### Your task:
In the entries that follow, find the line containing "discount: 1685.01 -> 1655.61"; from there, copy every line exactly through the line containing "total: 54481.99 -> 53531.39".

### Change listing data:
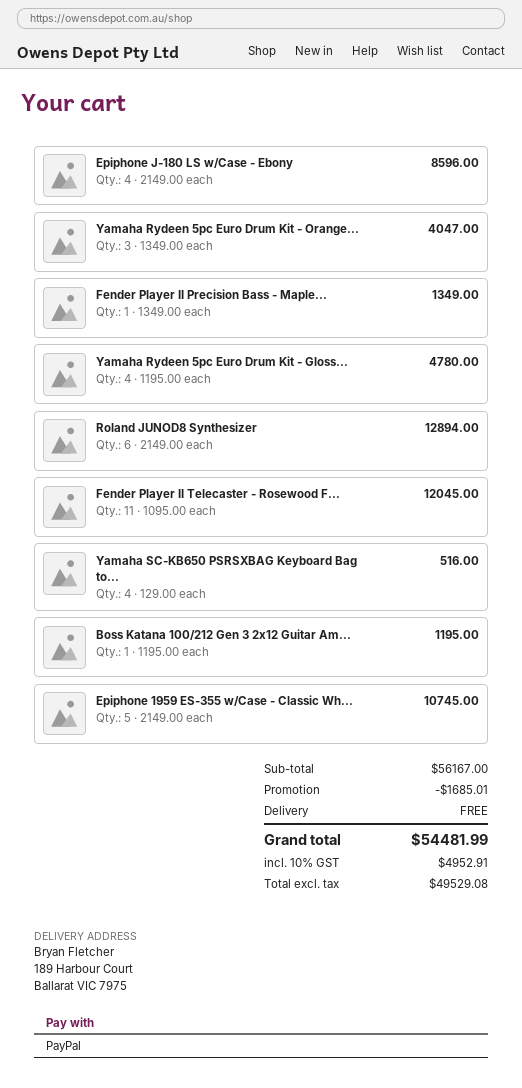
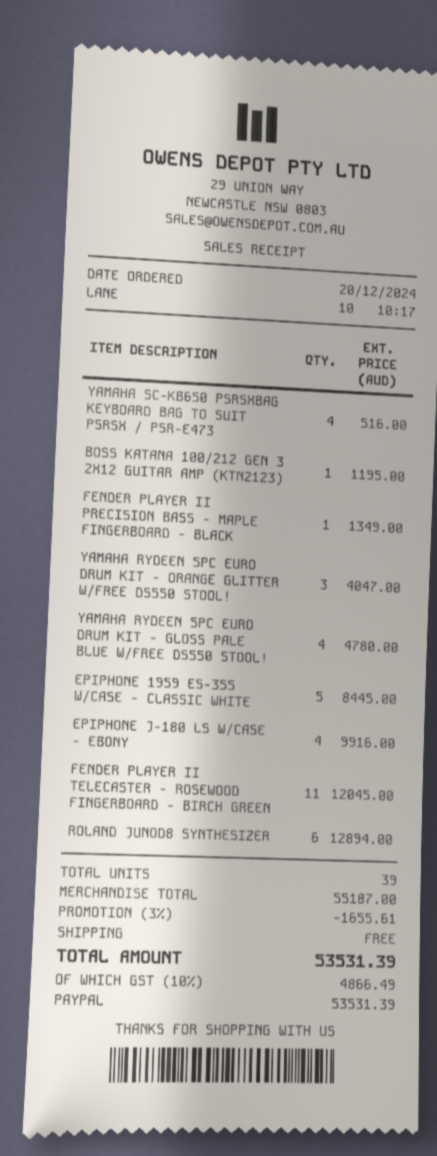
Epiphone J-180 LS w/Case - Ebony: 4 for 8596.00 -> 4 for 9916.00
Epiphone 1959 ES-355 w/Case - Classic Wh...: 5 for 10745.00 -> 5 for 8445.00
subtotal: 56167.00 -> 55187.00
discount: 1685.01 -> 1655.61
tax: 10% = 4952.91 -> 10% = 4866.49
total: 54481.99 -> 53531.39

==

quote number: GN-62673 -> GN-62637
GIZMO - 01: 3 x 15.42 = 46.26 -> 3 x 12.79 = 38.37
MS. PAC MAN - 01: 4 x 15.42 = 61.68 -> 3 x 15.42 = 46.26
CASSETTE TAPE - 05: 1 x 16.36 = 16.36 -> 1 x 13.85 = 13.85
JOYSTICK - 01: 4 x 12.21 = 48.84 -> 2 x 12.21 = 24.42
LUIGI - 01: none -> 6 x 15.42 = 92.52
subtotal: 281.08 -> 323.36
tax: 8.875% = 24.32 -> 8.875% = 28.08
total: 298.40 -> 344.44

* * *

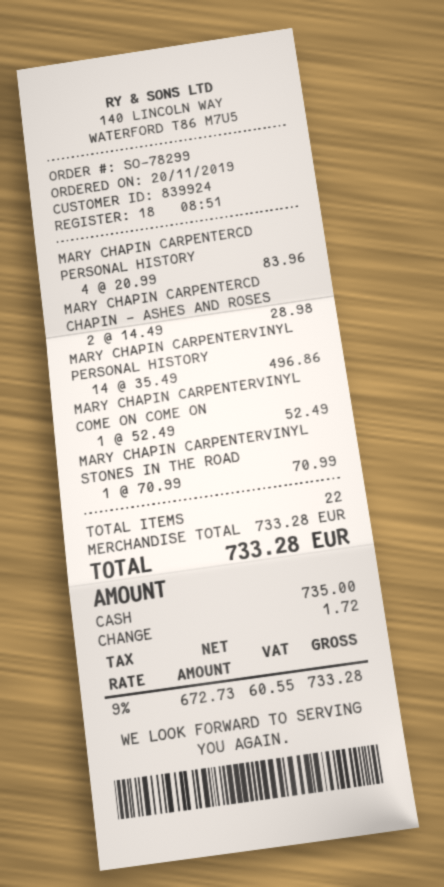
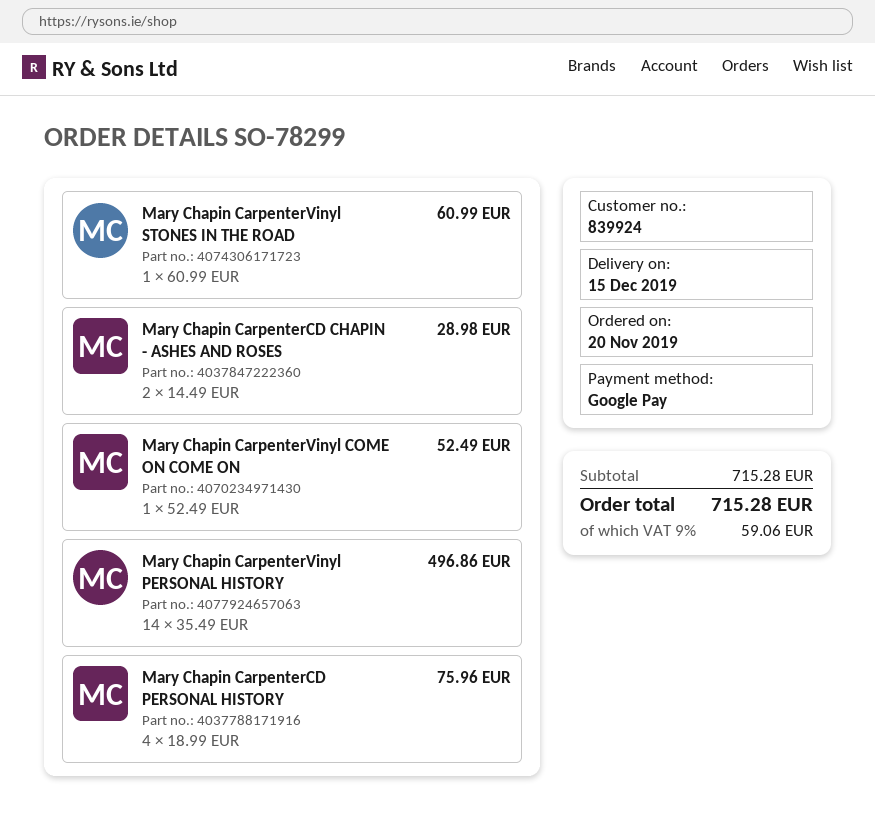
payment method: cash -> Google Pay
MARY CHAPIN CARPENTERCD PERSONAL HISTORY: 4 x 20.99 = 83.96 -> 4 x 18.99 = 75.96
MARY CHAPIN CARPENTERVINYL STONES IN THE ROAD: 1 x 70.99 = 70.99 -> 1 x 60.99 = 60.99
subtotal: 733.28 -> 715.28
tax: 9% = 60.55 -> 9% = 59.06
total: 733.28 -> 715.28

### Completed task:
discount: 1685.01 -> 1655.61
tax: 10% = 4952.91 -> 10% = 4866.49
total: 54481.99 -> 53531.39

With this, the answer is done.